§ **Exercise data**

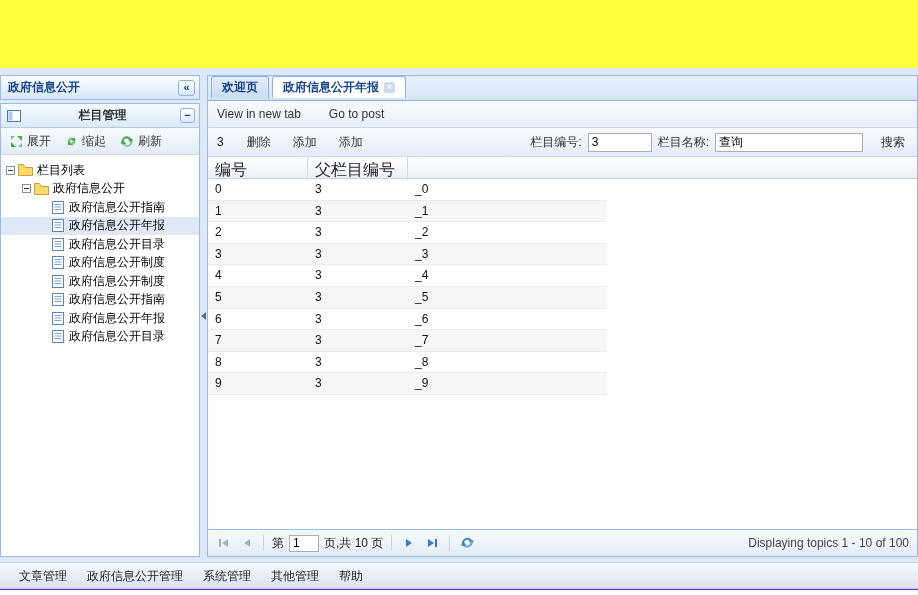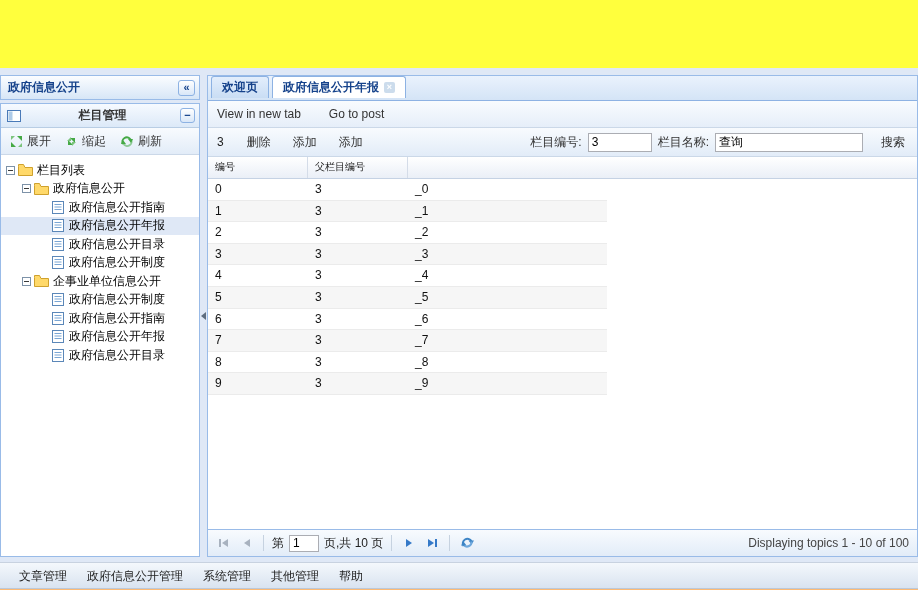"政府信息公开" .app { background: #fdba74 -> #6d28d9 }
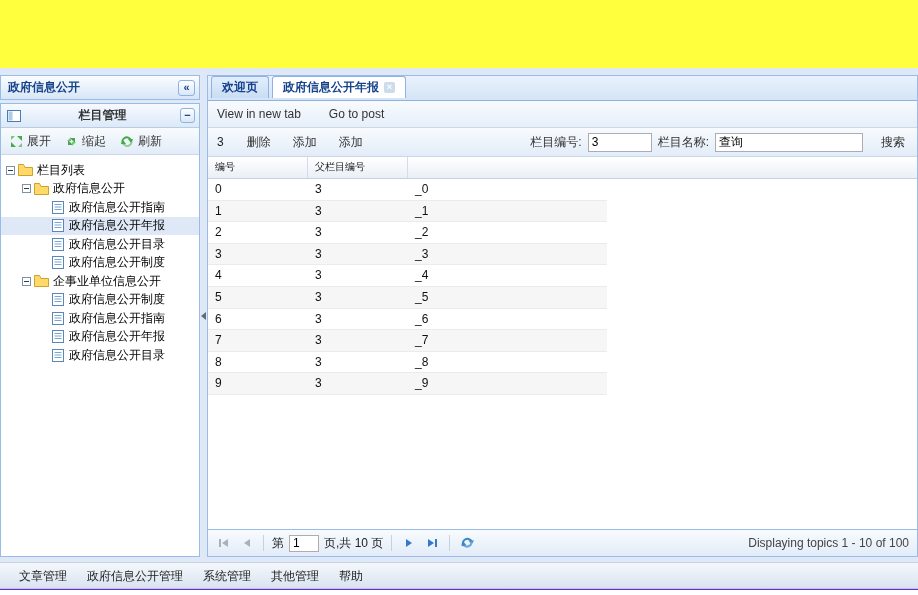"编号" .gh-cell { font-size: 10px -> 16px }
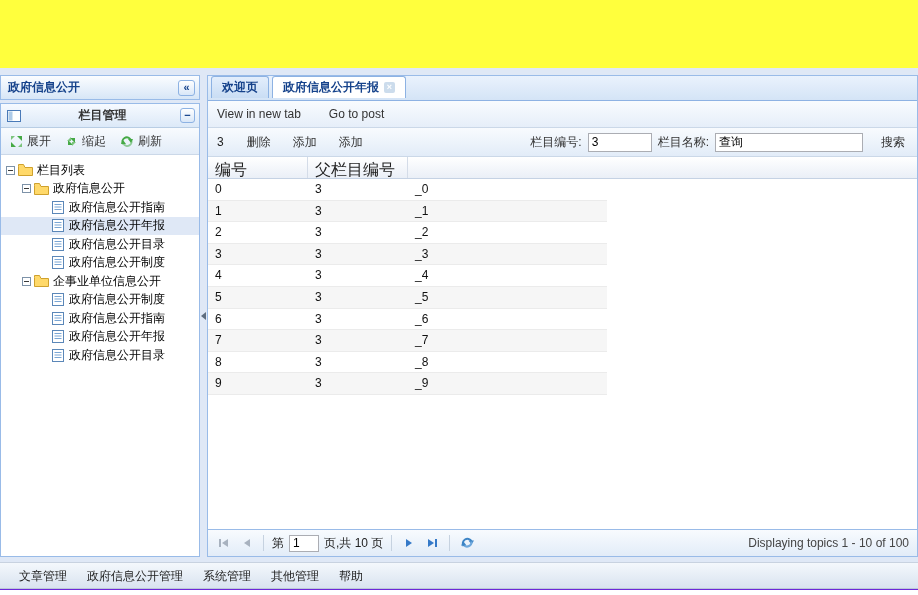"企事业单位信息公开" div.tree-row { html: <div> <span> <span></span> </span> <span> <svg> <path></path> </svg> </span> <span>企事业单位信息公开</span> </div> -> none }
...
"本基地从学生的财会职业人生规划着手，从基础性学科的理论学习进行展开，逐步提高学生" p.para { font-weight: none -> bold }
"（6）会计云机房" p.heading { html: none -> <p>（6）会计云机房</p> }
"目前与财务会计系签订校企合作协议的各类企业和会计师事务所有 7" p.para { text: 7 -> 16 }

§ **Work instruction**
Your answer should be the lines of the listing above between the line holding "font-weight: none ->" and the line holding "text: 7 -> 16", inclusive, restated word for word and alone.

§ **Answer to the exercise**
"本基地从学生的财会职业人生规划着手，从基础性学科的理论学习进行展开，逐步提高学生" p.para { font-weight: none -> bold }
"（6）会计云机房" p.heading { html: none -> <p>（6）会计云机房</p> }
"目前与财务会计系签订校企合作协议的各类企业和会计师事务所有 7" p.para { text: 7 -> 16 }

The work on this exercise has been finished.